## PROMPT
Copy the opening lines of the listing exactly, through and including the line with "font-weight: bold;"; do not copy any pictures.

## RECORDS SUPPLIED
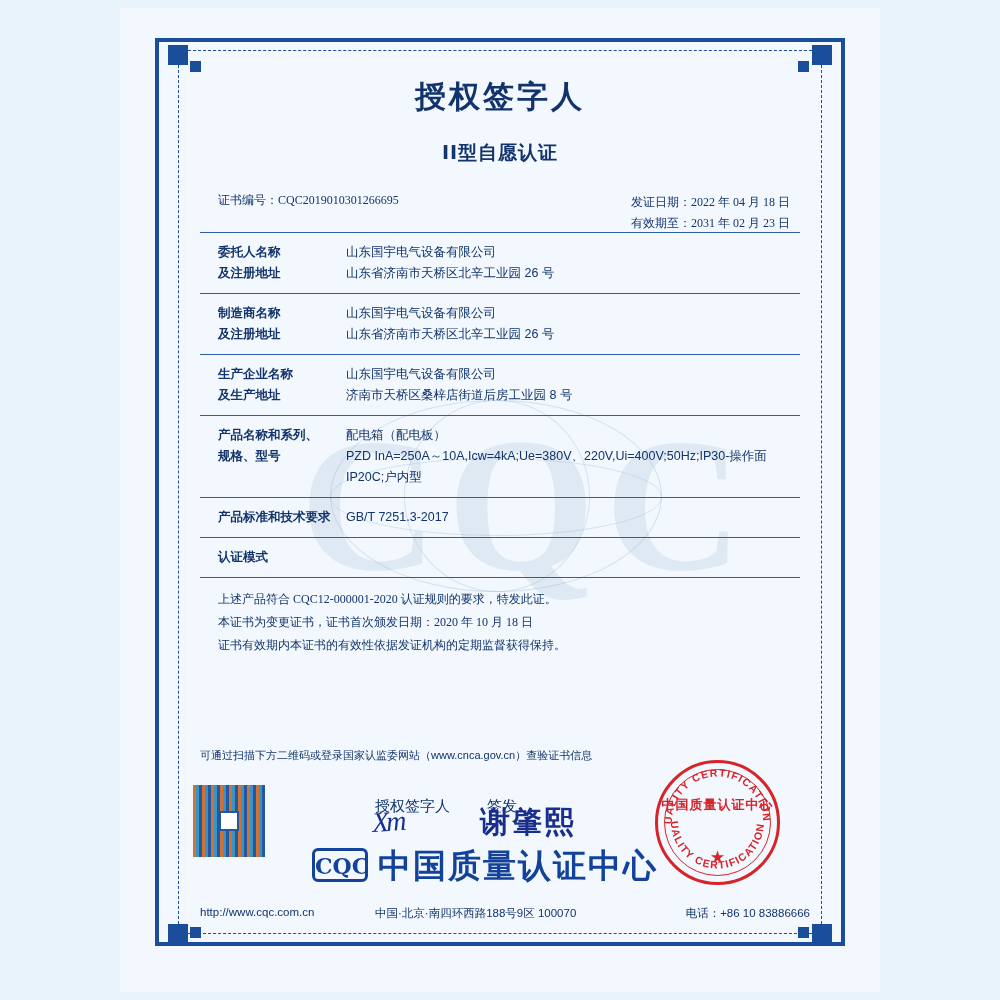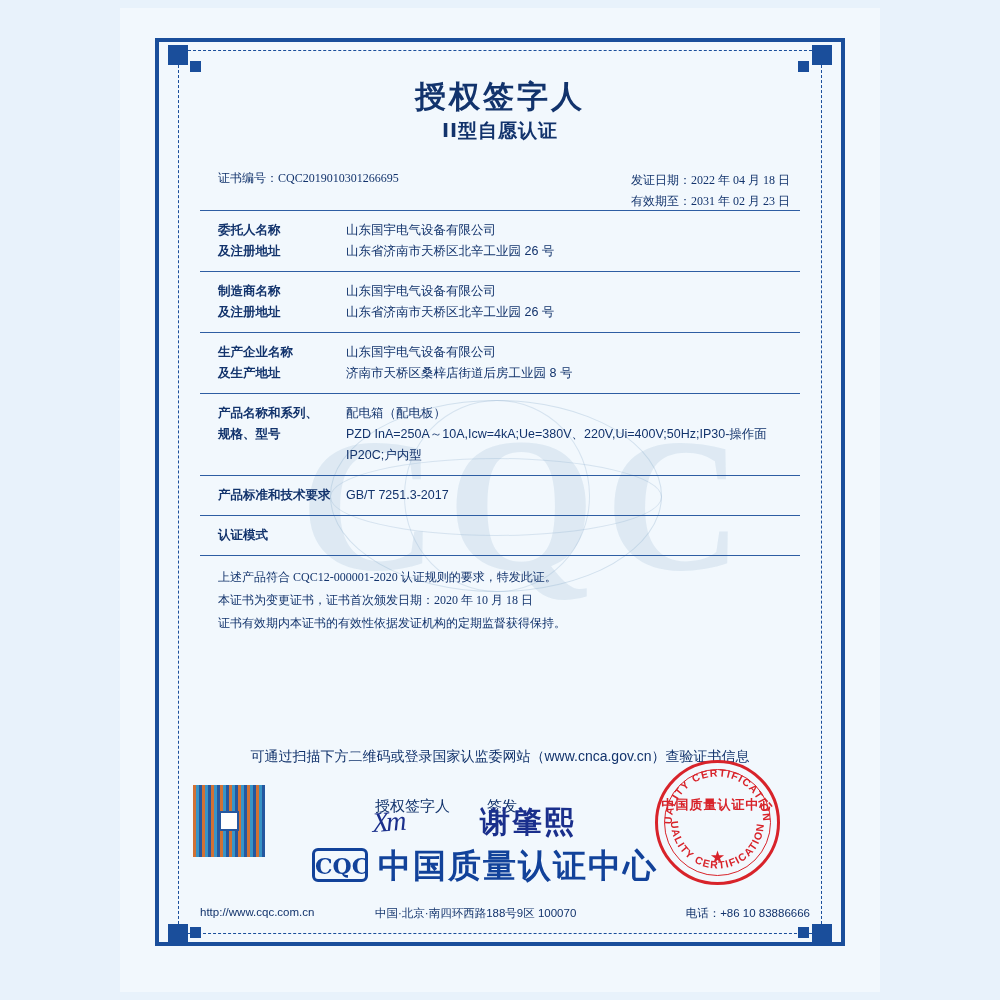--- a/index.html
+++ b/index.html
@@ -126,21 +126,21 @@
     letter-spacing: 3px;
     margin-top: 16px;
   }
   .title-sub {
     text-align: center;
     font-family: "DejaVu Sans", sans-serif;
     font-size: 19px;
     font-weight: bold;
     color: #12336c;
     letter-spacing: 1px;
-    margin-top: 0;
+    margin-top: 22px;
   }
 
   .meta-row {
     position: relative;
     margin-top: 26px;
     height: 40px;
     font-size: 12px;
     color: #12336c;
     font-family: Liberation Serif, serif;
   }
@@ -194,22 +194,21 @@
     color: #12336c;
     line-height: 23px;
   }
 
   
   .verify-line {
     position: absolute;
     left: 200px;
     top: 748px;
     width: 600px;
-    text-align: center;
-    font-size: 14px;
+    font-size: 11px;
     color: #12336c;
   }
 
   .qr {
     position: absolute;
     left: 193px;
     top: 785px;
     width: 72px;
     height: 72px;
     background:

## SOLUTION FOR THIS PROBLEM
--- a/index.html
+++ b/index.html
@@ -126,21 +126,21 @@
     letter-spacing: 3px;
     margin-top: 16px;
   }
   .title-sub {
     text-align: center;
     font-family: "DejaVu Sans", sans-serif;
     font-size: 19px;
     font-weight: bold;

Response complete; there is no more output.